Handok said Tuesday that it has rolled out Galafold, a Fabry disease treatment developed by the U.S. pharmaceutical company Amicus Therapeutics.

The drug is the world's first and only oral Fabry disease treatment available for Fabry disease patients with amenable mutations.

Unlike conventional enzyme replacement therapies that inject the corresponding enzyme developed by recombinant DNA technology into the patient's body, the drug comes in a capsule form patients can take by themselves.

The drug binds to the deficient alpha-galactosidase A enzyme in the body of a Fabry disease patient with an adaptive mutation to restore enzyme activity and breaks down accumulated glycolipids.

The medicine has confirmed the efficacy and safety through a variety of clinical trials.
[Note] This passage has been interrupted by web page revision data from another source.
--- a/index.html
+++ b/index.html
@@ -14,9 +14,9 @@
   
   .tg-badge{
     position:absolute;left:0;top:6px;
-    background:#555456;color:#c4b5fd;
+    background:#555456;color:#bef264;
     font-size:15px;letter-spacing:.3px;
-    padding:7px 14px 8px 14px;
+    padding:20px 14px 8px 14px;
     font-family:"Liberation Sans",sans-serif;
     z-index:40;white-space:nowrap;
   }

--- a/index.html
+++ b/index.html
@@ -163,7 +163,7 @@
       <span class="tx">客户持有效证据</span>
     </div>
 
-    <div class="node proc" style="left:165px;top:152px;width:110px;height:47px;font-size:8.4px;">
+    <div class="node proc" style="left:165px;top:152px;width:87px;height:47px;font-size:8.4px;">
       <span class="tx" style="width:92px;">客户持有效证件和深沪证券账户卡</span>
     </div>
The results of the comparative analysis of the phase 3 FACET study revealed that the galactose-containing group had a significant decrease in the accumulation of glycolipids in the kidney capillaries.
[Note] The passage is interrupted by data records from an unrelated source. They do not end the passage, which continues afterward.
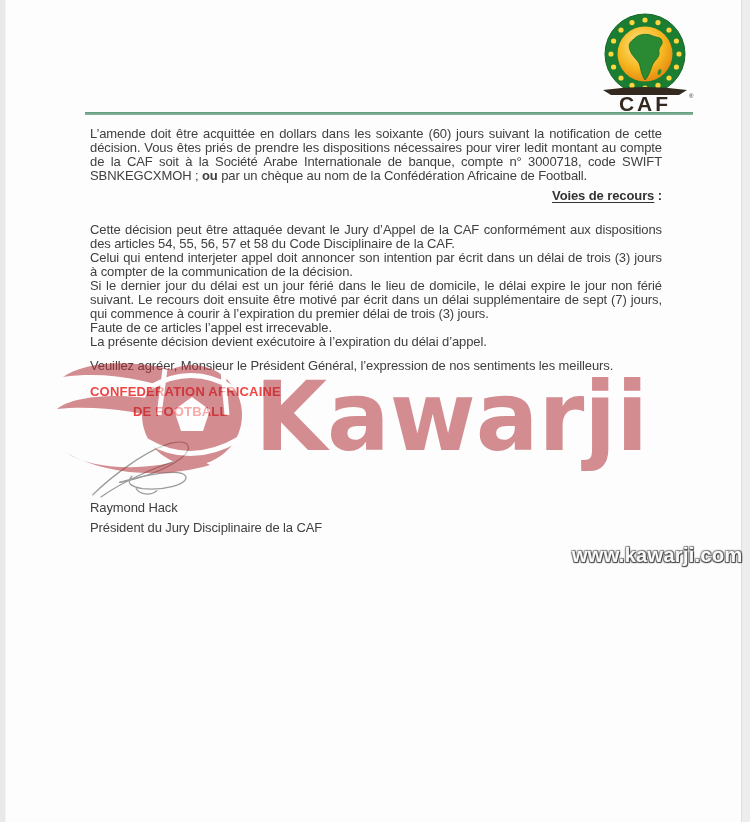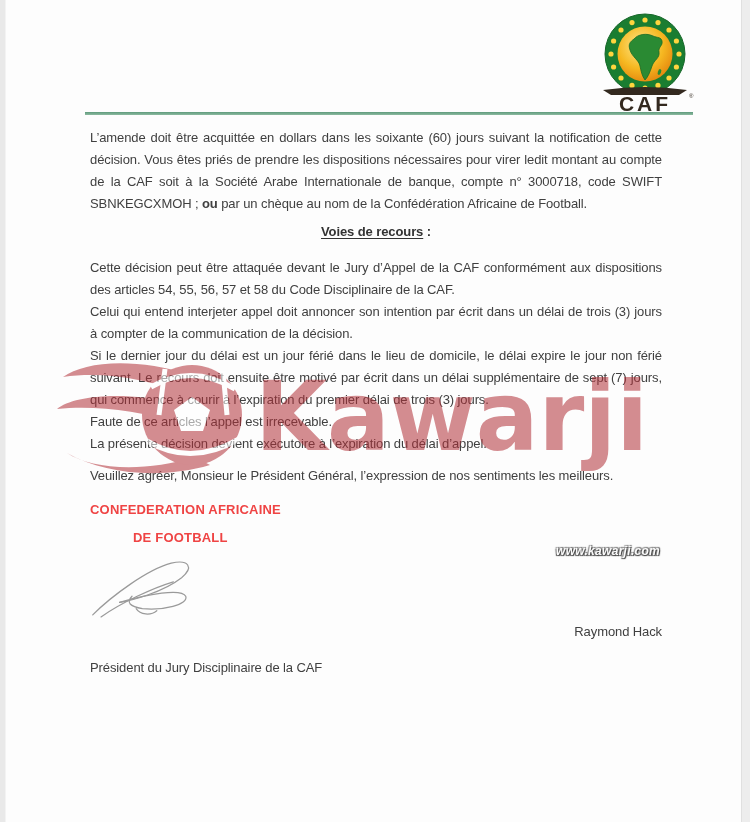--- a/index.html
+++ b/index.html
@@ -18,7 +18,7 @@
 
   .doc-body{
     position:absolute;left:90px;top:127px;width:572px;
-    font-size:13px;line-height:22px;letter-spacing:-0.1px;
+    font-size:13px;line-height:14px;letter-spacing:-0.1px;
     color:#404040;text-align:justify;
   }
   .doc-body p{margin:0;}

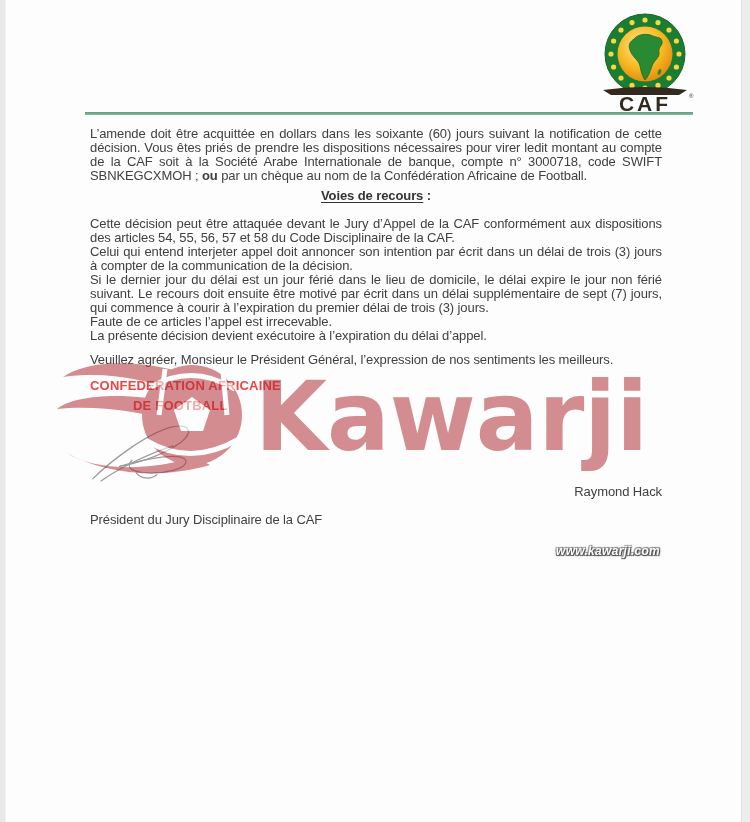--- a/index.html
+++ b/index.html
@@ -23,7 +23,7 @@
   }
   .doc-body p{margin:0;}
   p.p1{margin-bottom:6px;}
-  p.recours{margin-bottom:14px;font-weight:bold;color:#333;text-align:center;}
+  p.recours{margin-bottom:20px;font-weight:bold;color:#333;text-align:right;}
   .recours .underlined{text-decoration:underline;text-underline-offset:2px;}
   p.closing{margin-top:10px;margin-bottom:12px;text-align:left;}
   p.org-line{font-weight:bold;color:#ef4444;text-align:left;letter-spacing:0.2px;}

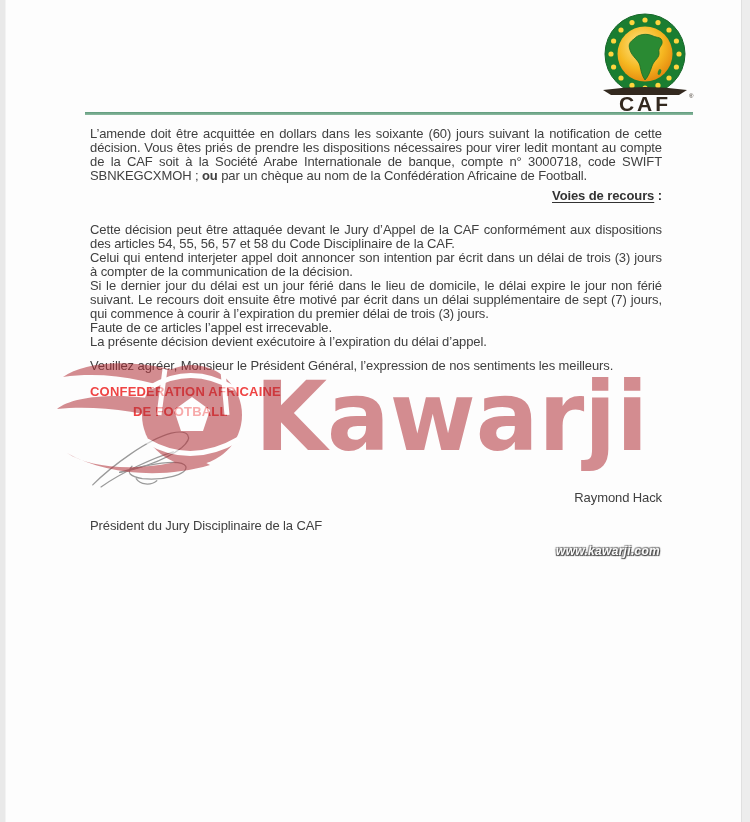--- a/index.html
+++ b/index.html
@@ -28,7 +28,7 @@
   p.closing{margin-top:10px;margin-bottom:12px;text-align:left;}
   p.org-line{font-weight:bold;color:#ef4444;text-align:left;letter-spacing:0.2px;}
   p.org-line.first{margin-bottom:6px;}
-  p.org-line.second{margin-bottom:6px;padding-left:43px;}
+  p.org-line.second{margin-bottom:16px;padding-left:43px;}
   .signature-block{position:relative;height:66px;margin-top:2px;}
   .signature-block svg{position:absolute;left:0px;top:2px;}
   p.signer-name{margin-bottom:14px;text-align:right;}

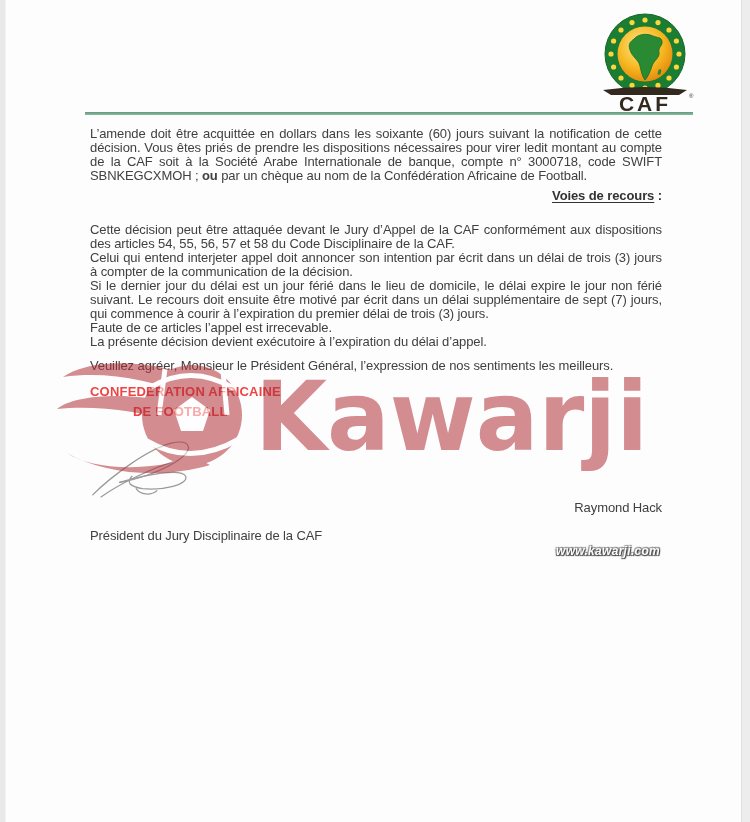--- a/index.html
+++ b/index.html
@@ -31,7 +31,7 @@
   p.org-line.second{margin-bottom:16px;padding-left:43px;}
   .signature-block{position:relative;height:66px;margin-top:2px;}
   .signature-block svg{position:absolute;left:0px;top:2px;}
-  p.signer-name{margin-bottom:14px;text-align:right;}
+  p.signer-name{margin-bottom:6px;text-align:left;}
   p.signer-title{text-align:left;}
 
   .watermark{

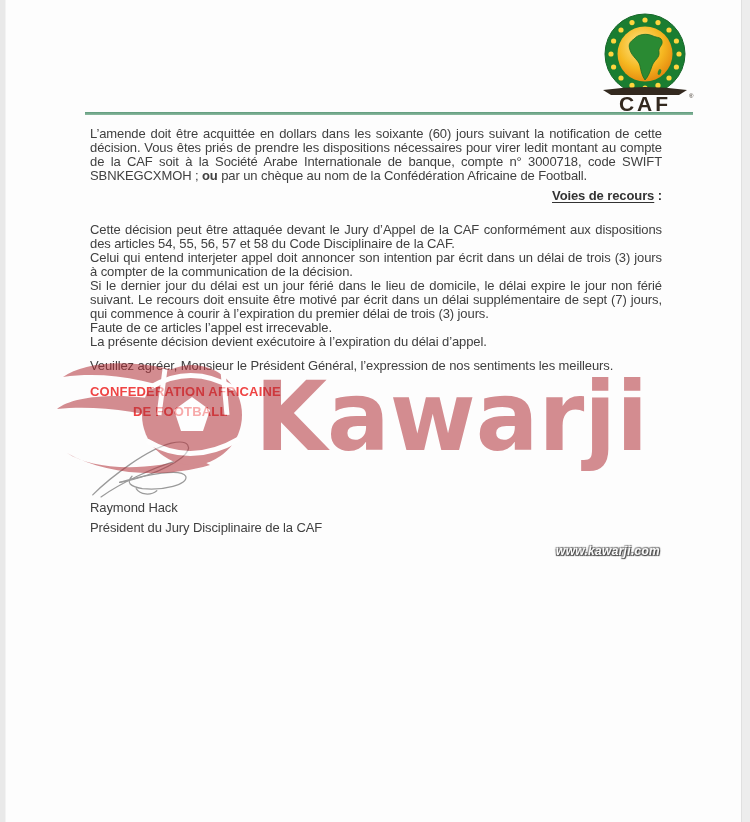--- a/index.html
+++ b/index.html
@@ -39,8 +39,8 @@
     opacity:0.55;pointer-events:none;
   }
   .site-watermark{
-    position:absolute;left:556px;top:544px;
-    font-size:12px;font-weight:bold;font-style:italic;
+    position:absolute;left:572px;top:544px;
+    font-size:20px;font-weight:bold;
     color:#fafafa;letter-spacing:0.3px;
     text-shadow:1px 1px 1px #3f3f3f,-1px -1px 1px #9a9a9a,1px -1px 1px #6f6f6f,-1px 1px 1px #5c5c5c;
   }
Fabry disease is a rare ailment caused by a deficiency of an enzyme called alpha-galactosidase A. The lack of the enzyme leads to the accumulation of other glycolipids, resulting in a decrease in the function of various cells in the body. The disease can cause serious complications such as cardiovascular disease, stroke, kidney failure, and even death.

"The advantage of oral treatment is that it will help reduce the difficulties of patients with Fabry disease who had to visit the hospital once every two weeks to get injections," Handok CEO Kim Young-jin said.